> Task brief
Count up the lines of the data below that contain the string "Borrowing", then give only the total.

> Source information
——
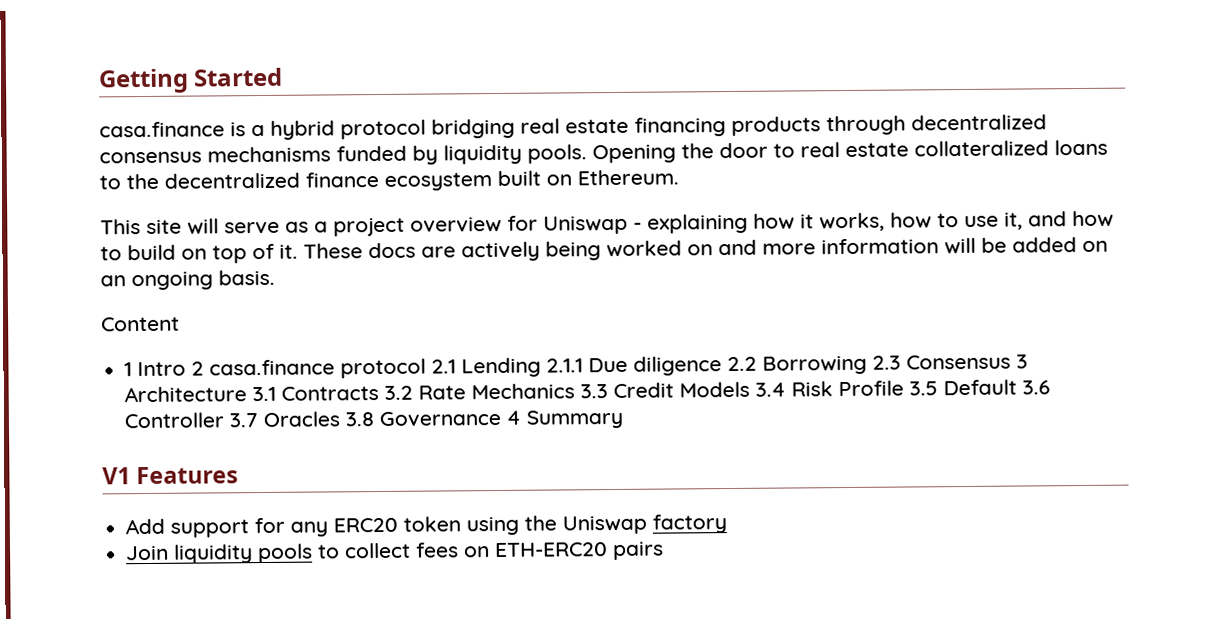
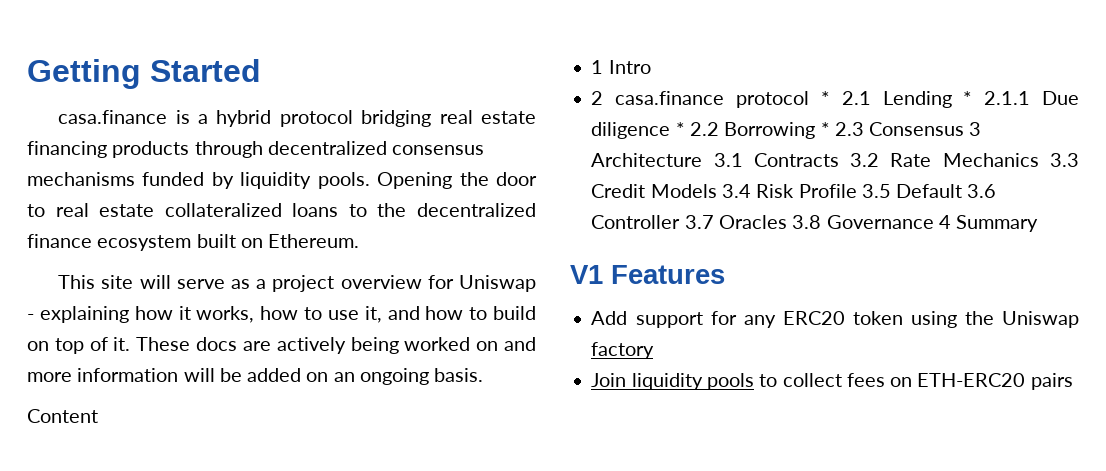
- 1 Intro 2 casa.finance protocol 2.1 Lending 2.1.1 Due diligence 2.2 Borrowing 2.3 Consensus 3 Architecture 3.1 Contracts 3.2 Rate Mechanics 3.3 Credit Models 3.4 Risk Profile 3.5 Default 3.6 Controller 3.7 Oracles 3.8 Governance 4 Summary
+ 1 Intro
+ 2 casa.finance protocol * 2.1 Lending * 2.1.1 Due diligence * 2.2 Borrowing * 2.3 Consensus 3 Architecture 3.1 Contracts 3.2 Rate Mechanics 3.3 Credit Models 3.4 Risk Profile 3.5 Default 3.6 Controller 3.7 Oracles 3.8 Governance 4 Summary

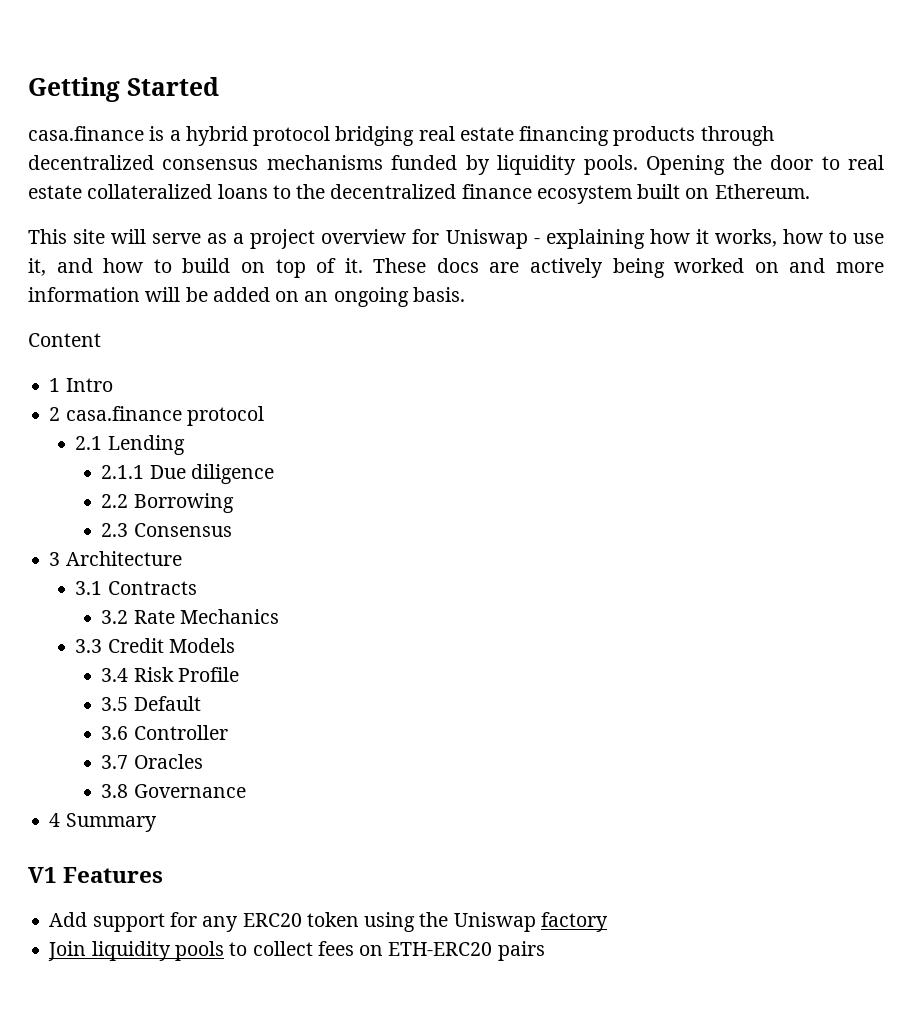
- 2 casa.finance protocol * 2.1 Lending * 2.1.1 Due diligence * 2.2 Borrowing * 2.3 Consensus 3 Architecture 3.1 Contracts 3.2 Rate Mechanics 3.3 Credit Models 3.4 Risk Profile 3.5 Default 3.6 Controller 3.7 Oracles 3.8 Governance 4 Summary
+ 2 casa.finance protocol
+ 2.1 Lending
+ 2.1.1 Due diligence
+ 2.2 Borrowing
+ 2.3 Consensus
+ 3 Architecture
+ 3.1 Contracts
+ 3.2 Rate Mechanics
+ 3.3 Credit Models
+ 3.4 Risk Profile
+ 3.5 Default
+ 3.6 Controller
+ 3.7 Oracles
+ 3.8 Governance
+ 4 Summary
——
> Exercise result
4